* _Work order_
All lines from the one containing "(20 Billion cfu‡)</span></span></span>" through the end of the data below are to be transcribed exactly. Leave out the rest.

---------- Given records

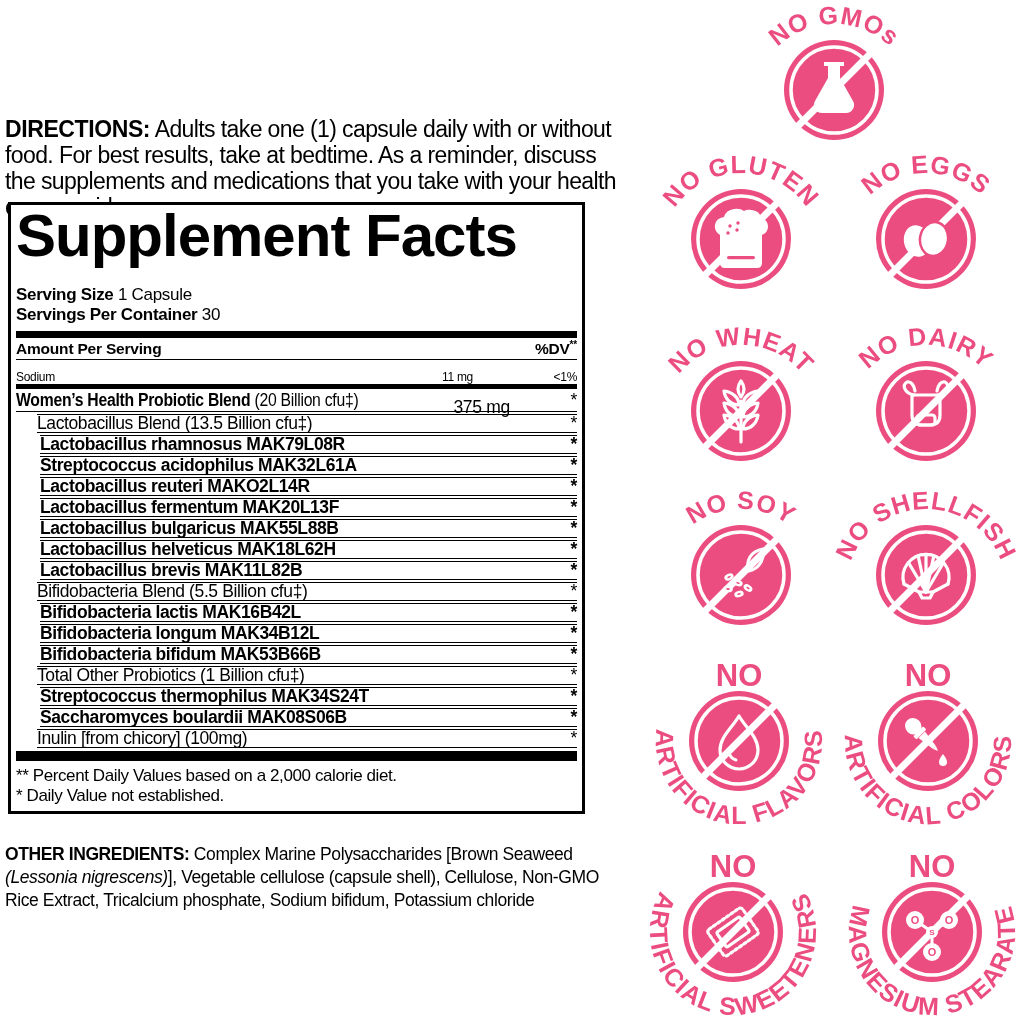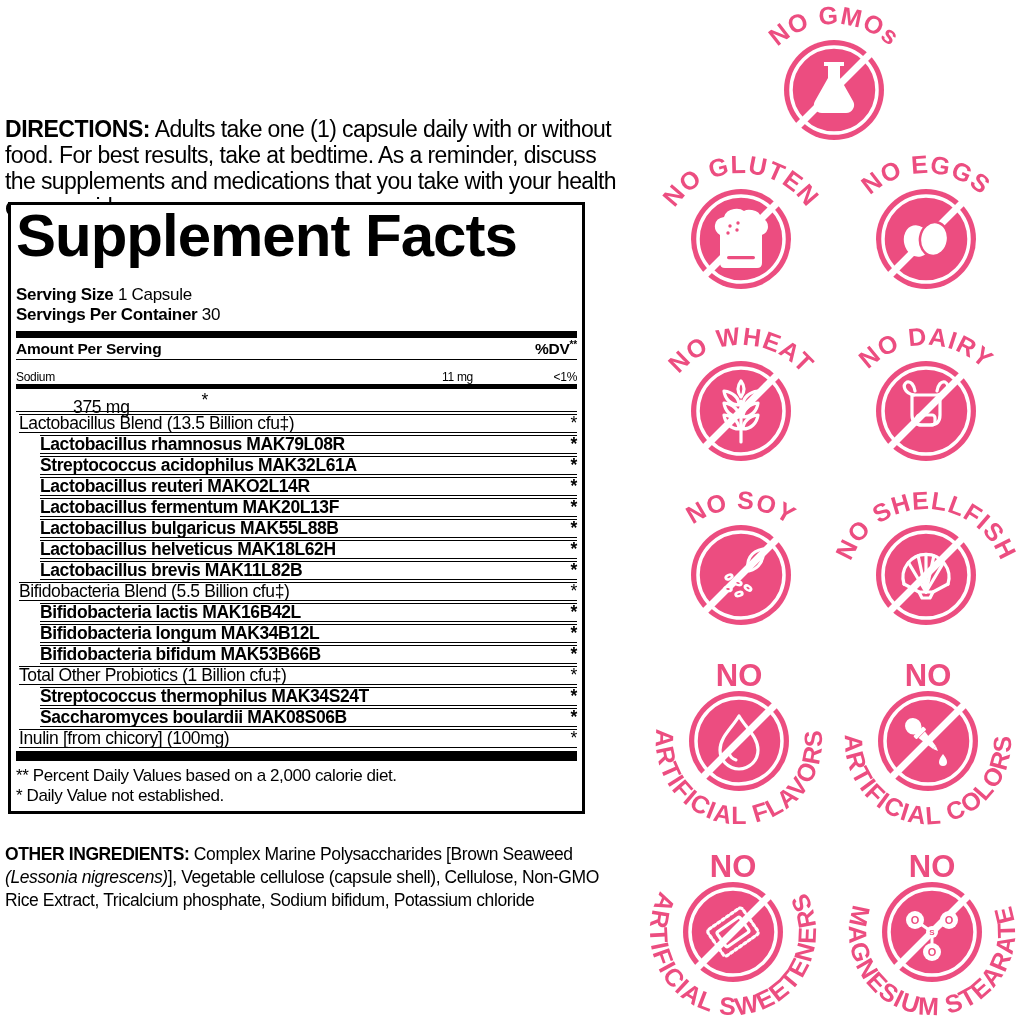--- a/index.html
+++ b/index.html
@@ -23,21 +23,21 @@
   .bar10 { height:10px; margin-top:3px; }
 
   .hdr { display:flex; justify-content:space-between; align-items:center;
     height:22px; font-size:15.5px; font-weight:bold; border-bottom:1px solid #000; letter-spacing:-0.2px; }
   .sup { font-size:10px; vertical-align:super; }
 
   .row-plain { display:flex; align-items:flex-end; height:24px; font-size:12px; letter-spacing:-0.3px; }
   .blend-row { display:flex; align-items:center; height:23px; font-size:17.5px; letter-spacing:-0.3px; border-bottom:1px solid #000; }
   .sf-row { display:flex; align-items:center; height:19px; line-height:19px; font-size:17.5px; letter-spacing:-0.4px;
     border-top:1px solid #000; border-bottom:1px solid #000; margin-top:2px; }
-  .ind1 { margin-left:3px;justify-content:space-between; }
+  .ind1 { margin-left:21px;justify-content:space-between; }
   .ind2 { margin-left:24px;font-weight:bold; }
   .r-name { flex:1; white-space:nowrap; overflow:visible; }
   .cond { display:inline-block; transform:scaleX(0.9); transform-origin:0 50%; white-space:nowrap; }
   .r-amt { width:140px; padding-left:57px; white-space:nowrap;margin-top:14px; }
   .r-dv { width:52px; text-align:right; }
   .b { font-weight:bold; }
 
   .footnotes { margin-top:5px; font-size:17px; line-height:19.5px; letter-spacing:-0.4px; }
 
   .other-ing { position:absolute; left:5px; top:843px; width:615px;
@@ -79,20 +79,21 @@
 
     <div class="row-plain">
       <span class="r-name">Sodium</span>
       <span class="r-amt">11 mg</span>
       <span class="r-dv">&lt;1%</span>
     </div>
 
     <div class="bar bar5"></div>
 
     <div class="blend-row">
+      <span class="r-name"><span class="cond"><span class="b">Women’s Health Probiotic Blend</span><span> (20 Billion cfu‡)</span></span></span>
       <span class="r-amt">375 mg</span>
       <span class="r-dv">*</span>
     </div>
 
     <div class="sf-row ind1">
         <span class="r-name">Lactobacillus Blend (13.5 Billion cfu‡)</span>
         <span class="r-dv">*</span>
       </div>
     <div class="sf-row ind2">
         <span class="r-name">Lactobacillus rhamnosus MAK79L08R</span>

--------------------

* _Response to this task_
+      <span class="r-name"><span class="cond"><span class="b">Women’s Health Probiotic Blend</span><span> (20 Billion cfu‡)</span></span></span>
       <span class="r-amt">375 mg</span>
       <span class="r-dv">*</span>
     </div>
 
     <div class="sf-row ind1">
         <span class="r-name">Lactobacillus Blend (13.5 Billion cfu‡)</span>
         <span class="r-dv">*</span>
       </div>
     <div class="sf-row ind2">
         <span class="r-name">Lactobacillus rhamnosus MAK79L08R</span>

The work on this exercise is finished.